**THE TASK:**
All of the data below should be printed again word for word, pictures excluded.

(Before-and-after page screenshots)

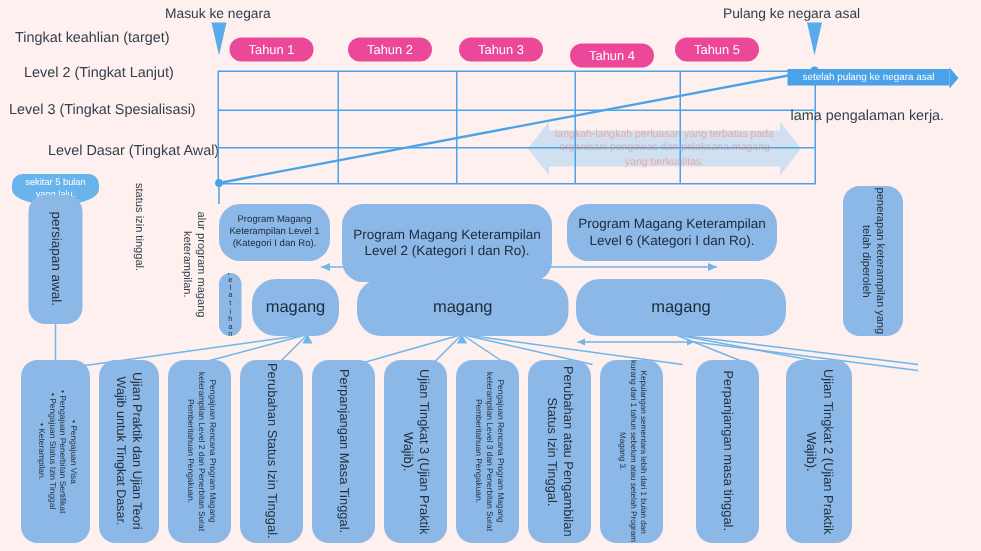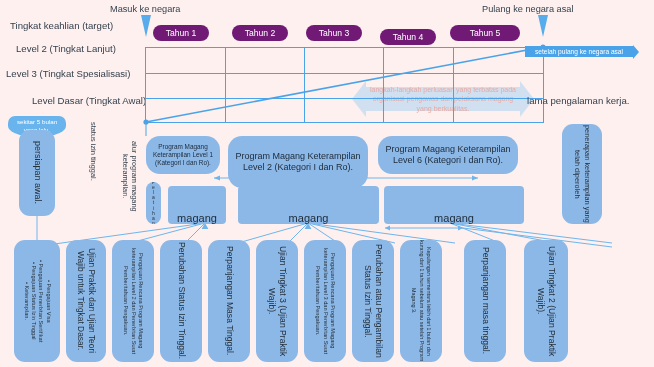"Tahun 1" .pill { background: #701a75 -> #ec4899 }
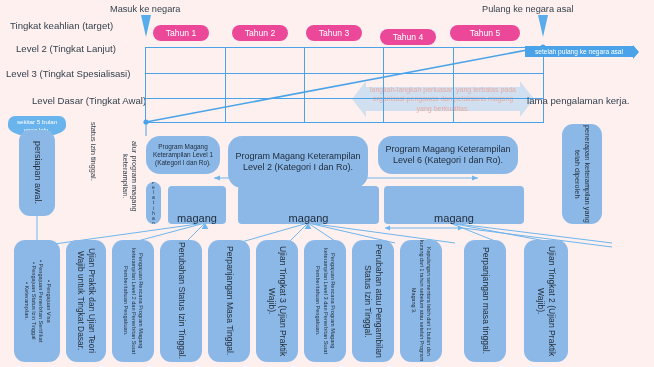"Tahun 5" div.abs { width: 70px -> 56px }
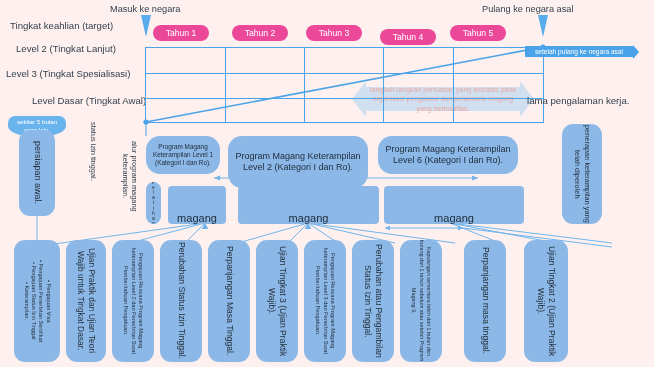"lama pengalaman kerja." div.abs { margin-top: 23px -> none }
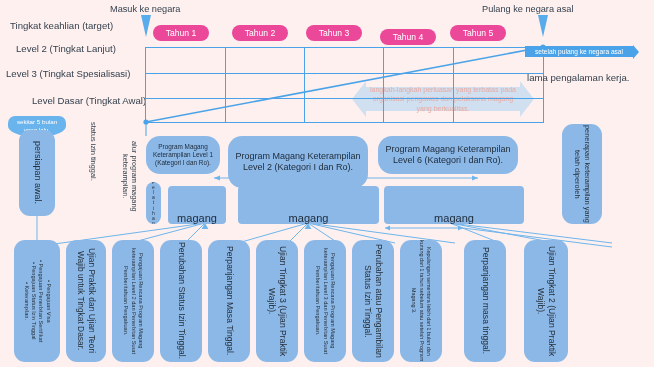"magang" .mag { align-items: flex-end -> none; border-radius: 4px -> 16px }
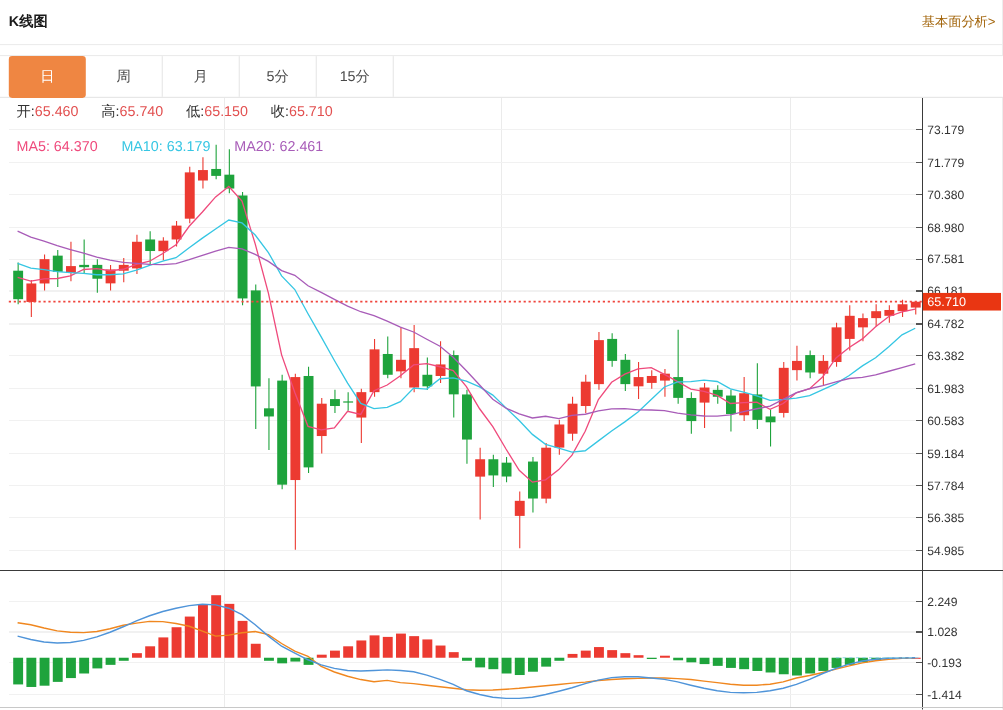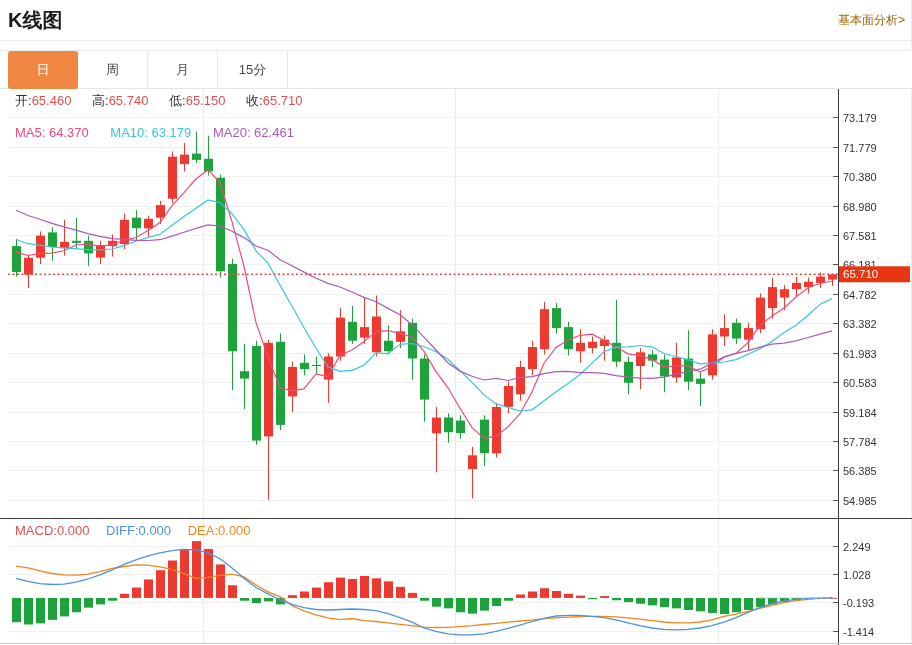"K线图" .title { font-size: 20px -> 13px }
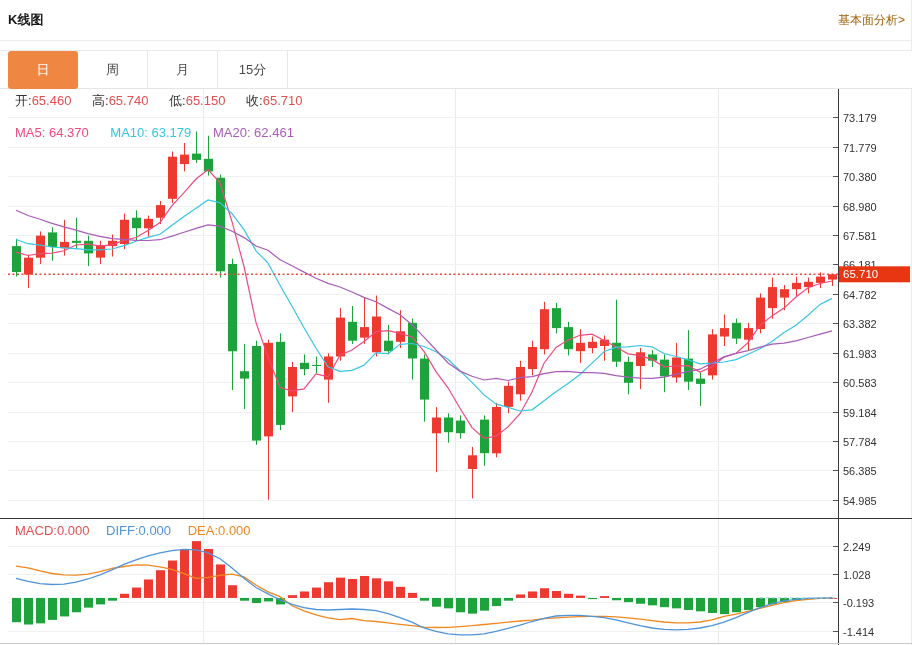"5分" div.tab { html: none -> <div>5分</div> }
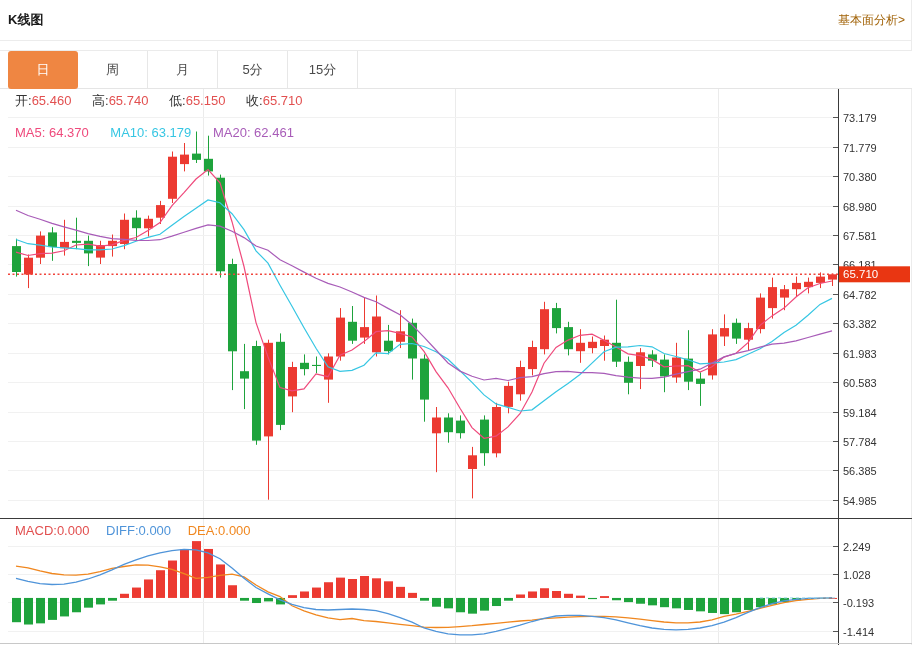"MACD:0.000 DIFF:0.000 DEA:0.000" div.legendrow { html: <div> <span>MACD:0.000</span> <span>DIFF:0.000</span> <span>DEA:0.000</span> </div> -> none }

**ANSWER BELOW:**
"Tahun 1" .pill { background: #701a75 -> #ec4899 }
"Tahun 5" div.abs { width: 70px -> 56px }
"lama pengalaman kerja." div.abs { margin-top: 23px -> none }
"magang" .mag { align-items: flex-end -> none; border-radius: 4px -> 16px }
"K线图" .title { font-size: 20px -> 13px }
"5分" div.tab { html: none -> <div>5分</div> }
"MACD:0.000 DIFF:0.000 DEA:0.000" div.legendrow { html: <div> <span>MACD:0.000</span> <span>DIFF:0.000</span> <span>DEA:0.000</span> </div> -> none }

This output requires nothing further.